L’Express, le 10 novembre 2020
L’ANSM indique qu’elle « répondra à toute interrogation de la justice afin d’apporter sa pleine et entière contribution à la manifestation de la vérité ».
Après Sanofi, l’Agence nationale de sécurité du médicament et des produits de Santé (ANSM) a annoncé lundi avoir été mise en examen pour « blessures et homicides involontaires par négligence » dans l’affaire de la commercialisation de l’anti-épileptique Dépakine. Cette déclaration fait suite à une convocation devant les juges en charge de l’instruction, précise l’agence dans un communiqué.
L’ANSM affirme prendre « toute la mesure de la souffrance des victimes et oeuvre depuis plusieurs années afin de limiter l’exposition au valproate des femmes en âge d’avoir des enfants ». Elle « répondra à toute interrogation de la justice afin d’apporter sa pleine et entière contribution à la manifestation de la vérité ».
Enquête ouverte en 2016
L’enquête avait été ouverte en 2016 auprès du tribunal judiciaire de Paris, suite à une procédure à l’initiative de l’Association d’aide aux parents d’enfants souffrant du syndrome de l’anti-convulsivant (Apesac), représentant 4000 personnes dont la moitié des enfants malades, et qui s’appuyait sur 14 cas de mères ayant reçu de la Dépakine lors de leur grossesse.
La molécule en cause, le valproate de sodium, est commercialisée depuis 1967 sous la marque Dépakine par Sanofi, mais aussi sous des marques génériques, et est prescrite aux personnes souffrant de troubles bipolaires. Elle présente néanmoins un risque élevé de malformations congénitales sur le foetus si elle est prise par une femme enceinte.
Un procès pas avant « quatre ou cinq ans »
Cette mise en examen « ne me surprend pas, c’est dans la droite ligne de la condamnation de l’Etat par le tribunal administratif de Montreuil » en juillet, qui a condamné l’Etat à indemniser des familles d’enfants lourdement handicapés, a réagi Marine Martin, présidente de l’Apesac.
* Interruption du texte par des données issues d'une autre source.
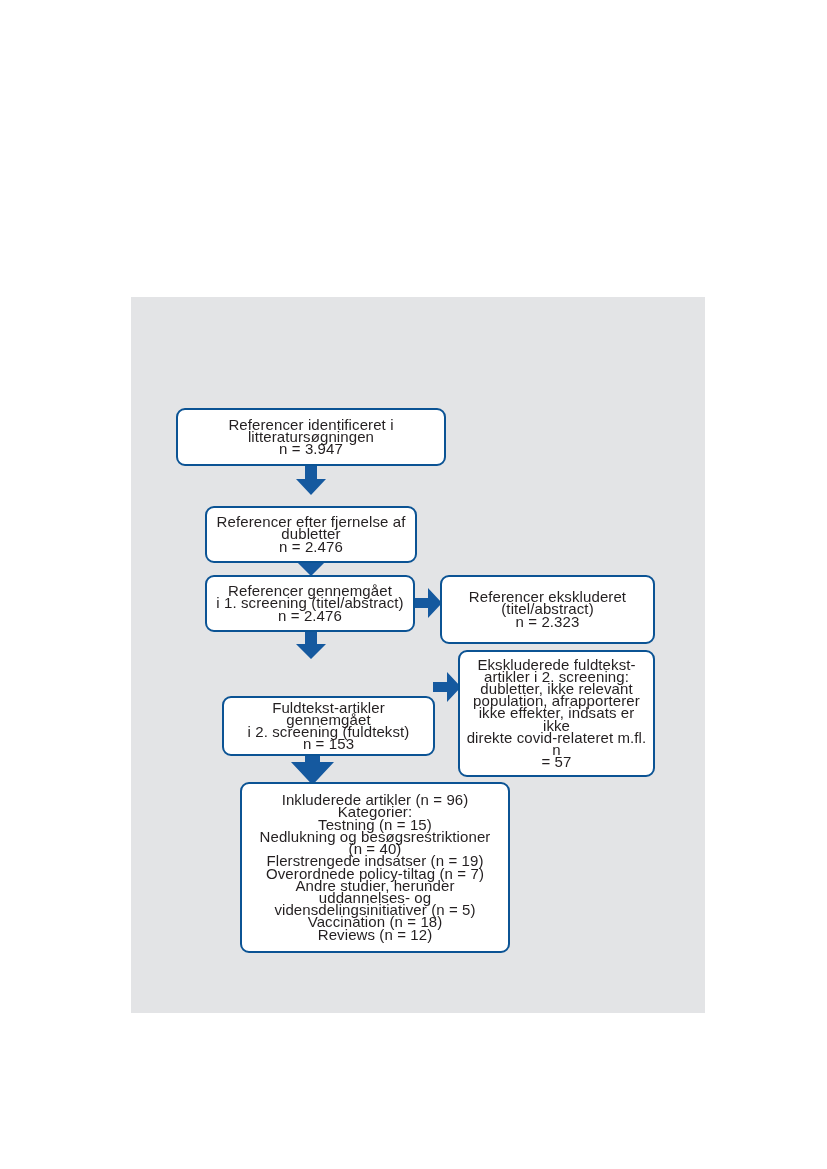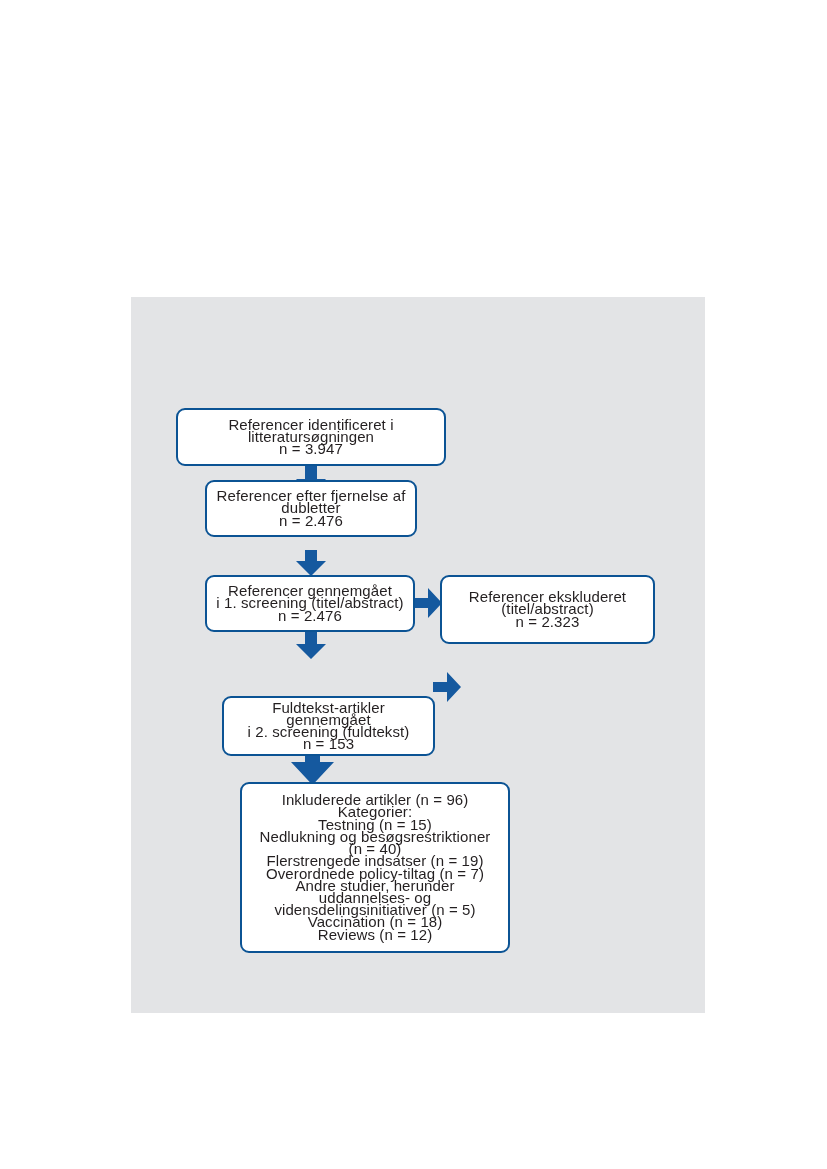--- a/index.html
+++ b/index.html
@@ -48,21 +48,21 @@
     line-height: 12.2px;
     letter-spacing: 0.1px;
     padding: 2px 6px;
   }
   .box .txt {
     display: block;
     white-space: pre-line;
   }
 
   #box-identified { left: 176px; top: 408px; width: 270px; height: 58px; }
-  #box-deduplicated { left: 205px; top: 480px; width: 212px; height: 57px; }
+  #box-deduplicated { left: 205px; top: 506px; width: 212px; height: 57px; }
   #box-screen1 { left: 205px; top: 575px; width: 210px; height: 57px; }
   #box-excluded1 { left: 440px; top: 575px; width: 215px; height: 69px; }
   #box-fulltext { left: 222px; top: 696px; width: 213px; height: 60px; }
   #box-excluded2 { left: 458px; top: 650px; width: 197px; height: 127px; }
   #box-included { left: 240px; top: 782px; width: 270px; height: 171px; }
 
   
   .arrow {
     position: absolute;
   }
@@ -133,20 +133,29 @@
 (titel/abstract)
 n = 2.323</span>
   </div>
 
   <div class="box" id="box-fulltext">
     <span class="txt">Fuldtekst-artikler gennemgået
 i 2. screening (fuldtekst)
 n = 153</span>
   </div>
 
+  <div class="box" id="box-excluded2">
+    <span class="txt">Ekskluderede fuldtekst-
+artikler i 2. screening:
+dubletter, ikke relevant
+population, afrapporterer
+ikke effekter, indsats er ikke
+direkte covid-relateret m.fl. n
+= 57</span>
+  </div>
 
   <div class="box" id="box-included">
     <span class="txt">Inkluderede artikler (n = 96)
 Kategorier:
 Testning (n = 15)
 Nedlukning og besøgsrestriktioner
 (n = 40)
 Flerstrengede indsatser (n = 19)
 Overordnede policy-tiltag (n = 7)
 Andre studier, herunder uddannelses- og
« J’espère que cela va permettre à l’Etat de ne pas chipoter et d’indemniser correctement les victimes de la Dépakine », a-t-elle ajouté, soulignant que les indemnisations proposées actuellement étaient « dérisoires » alors que les victimes présentent des « troubles autistiques extrêmement graves et que leur prise en charge est onéreuse ». Selon Charles Joseph-Oudin, avocat de l’association, « on s’oriente vers un grand procès Dépakine », même si celui-ci ne pourra pas se tenir « avant quatre ou cinq ans », ce qui constitue un « temps très long pour les familles ».
Une cinquantaine de parties civiles
Dans ce dossier, plus d’une cinquantaine de parties civiles sont constituées, selon l’avocat. Des expertises doivent désormais être réalisées pour établir un lien entre l’exposition in utero à la Dépakine et les pathologies des victimes. Le nombre d’enfants handicapés à cause du valproate de sodium est estimé entre 15 000 et 30 000, selon les études.